A star is a massive, bright, sphere of very hot gas called plasma which is held together by its own gravity.
Stars radiate energy created from nuclear fusion, which is a process that takes place in a star’s core and involves hydrogen fusing (burning) to make helium.
As a star is near the end of its life, it begins to change the helium into heavier chemical elements, such carbon and oxygen, and the star will begin to change color, density, mass and size.
The nearest star to Earth is the Sun, which is classified as a G2 yellow dwarf star.
After the Sun in our Solar System, the nearest star to Earth is Proxima Centauri. It is about 39.9 trillion km away or 4.2 light years. This means it takes light from this star 4.2 years to reach Earth. Using the newest, fastest space probe propulsion systems would still take a craft about 75,000 years to get there.
There are approximately 200-400 billion stars in our Milky Way Galaxy alone.
Each galaxy contains hundreds of billions of stars and there is estimated to be over 100 billion galaxies in the universe. So the total number of stars in the universe is mind boggling, estimated to be at least 70 sextillion and possibly as high as 300 sextillion, that’s 300,000,000,000,000,000,000,000!!!!! Stars are usually between 1 and 10 billion years old. Some stars may even be close to the age of the observed Universe at nearly 13.8 billion years old.
Binary stars and multi-star systems are two or more stars that are gravitationally linked, they orbit around each other. Stars form in nebulas, which are large gases areas.
As gravity attracts more and more gas, young stars (called protostars) start to form in thick molecular gases cloud areas of the nebula. Once nuclear fusion has began in the core, a star is sufficiently fuelled to spend the majority of its life as a main sequence star in its most stable form.
The most common star, are red dwarfs.

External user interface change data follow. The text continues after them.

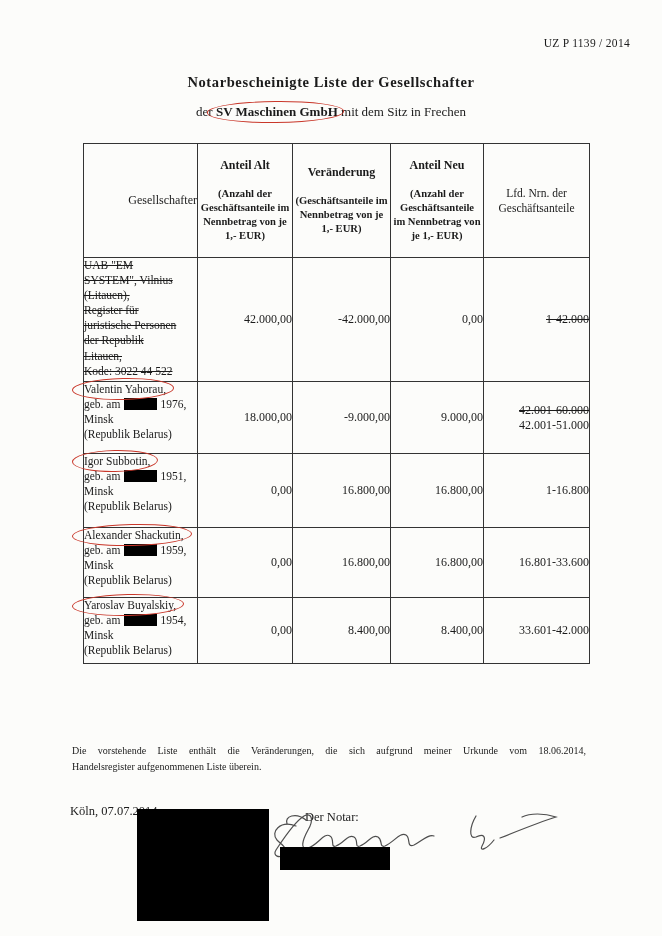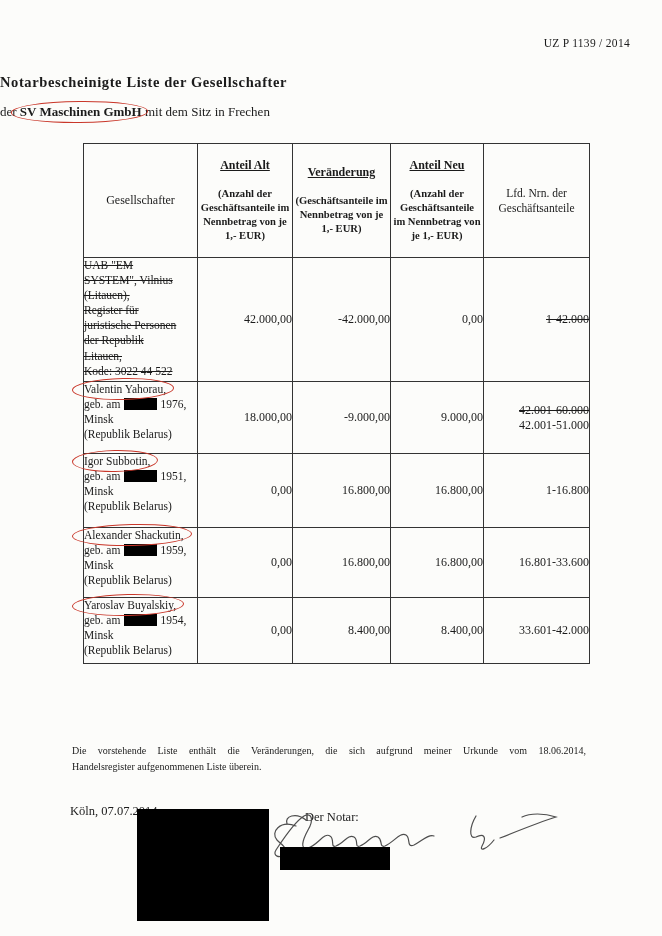"Notarbescheinigte Liste der" .doc-header { text-align: none -> center }
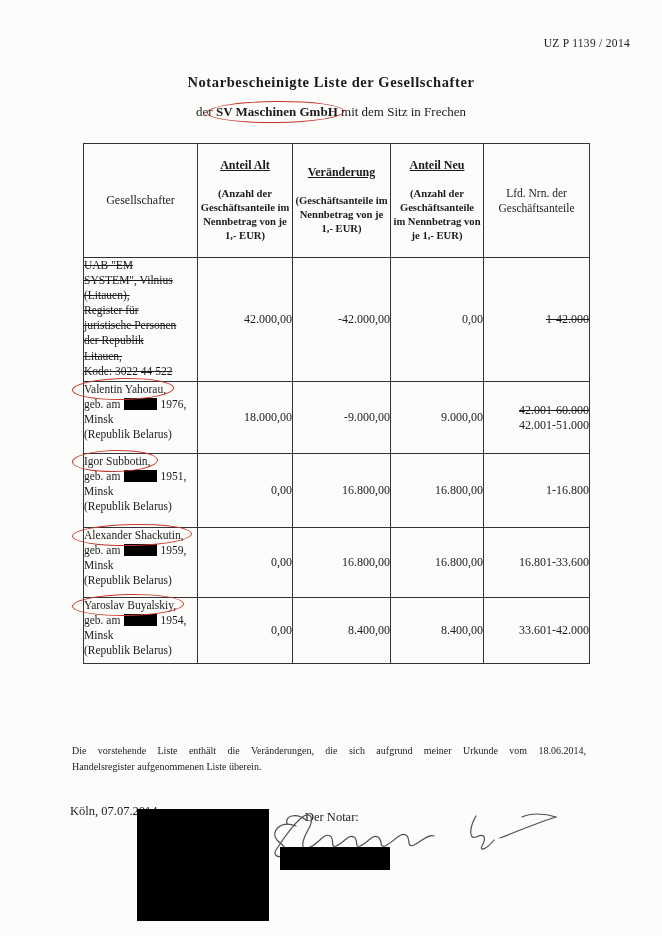"Anteil Alt" th .h-title { text-decoration: underline -> none }
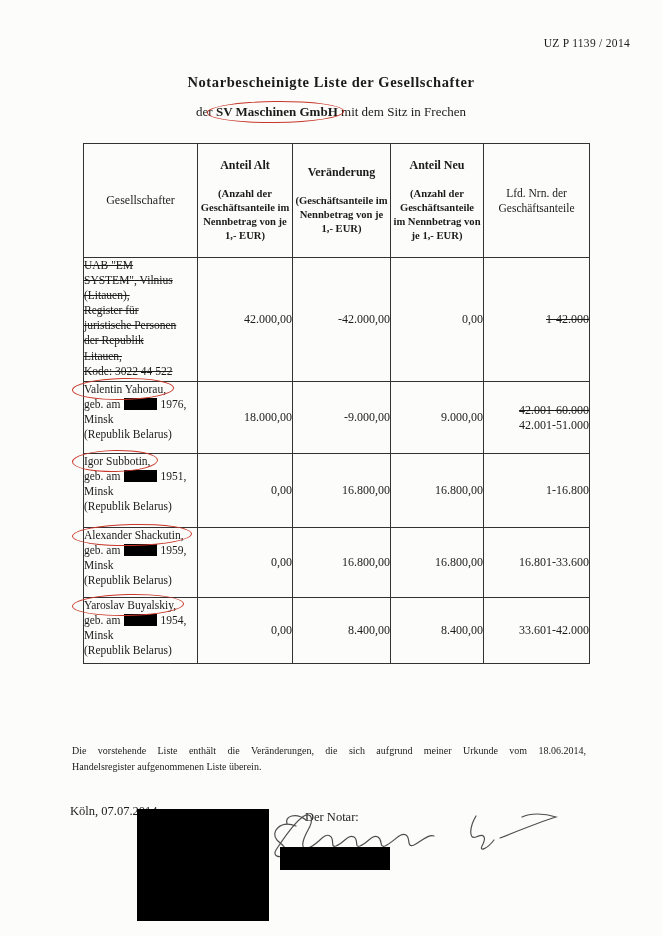"Gesellschafter" th.sh-col { text-align: center -> right }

They are less than half the size and mass of our Sun, and burn their fuel very slowly so live longer than any other type of star, over 100 billion years.
Red dwarfs are cooler than most stars and so shine less, eventually getting dimmer they do not explode. A brown dwarf forms if a star cannot get hot enough to reach nuclear fusion. Its failed to become a proper star but is still not a planet because it does glow dimly.
As yellow dwarf stars like our Sun start to run out of hydrogen fuel, the core shrinks, heats and pushes out the rest of the star turning it into a red giant. Red supergiants, such as Betelgeuse in the constellation Orion make our Sun look small, 20x its mass, and 1,000x larger.
Red hypergiants such as the largest known star VY Canis Majoris are even bigger, over 1,800x the size of the Sun.
When smaller stars such as red dwarfs or red giants use up all their fuel and nuclear fusion slows they start to die, and become small “white dwarf” stars which will emit white light until they finally darken into “black dwarfs”.
Big stars like supergiants and hypergiants have shorter lives as they consume their fuel at a faster rate than smaller stars. As these massive stars die they explode as massive bright supernova.
Very heavy stars that have gone supernova can actually turn into black holes. Other supernova leave behind very small 20 to 40km (25 mi) in diameter white neutron stars, that have dense cores made of neutrons.
Star matter blown away by supernova explosions form new stellar nebula and the process of making stars begins again.
Stars range in color depending on how hot they are, in order from lowest to highest temperature they are can be brown, red, orange, yellow, white, or blue in color.
The light from stars takes millions of years to reach Earth, therefore when you look at the stars you are literally looking back in time.
Stars do not actually twinkle. They only appear to twinkle due to turbulences in the Earth’s atmosphere deflecting the light that reaches our eyes.
The stars have played a very important role throughout human history. They have formed part of religious practices, been grouped into constellations, used in astrology star signs, helped to design calendars and were very important navigational tools for early explorations across land and seas.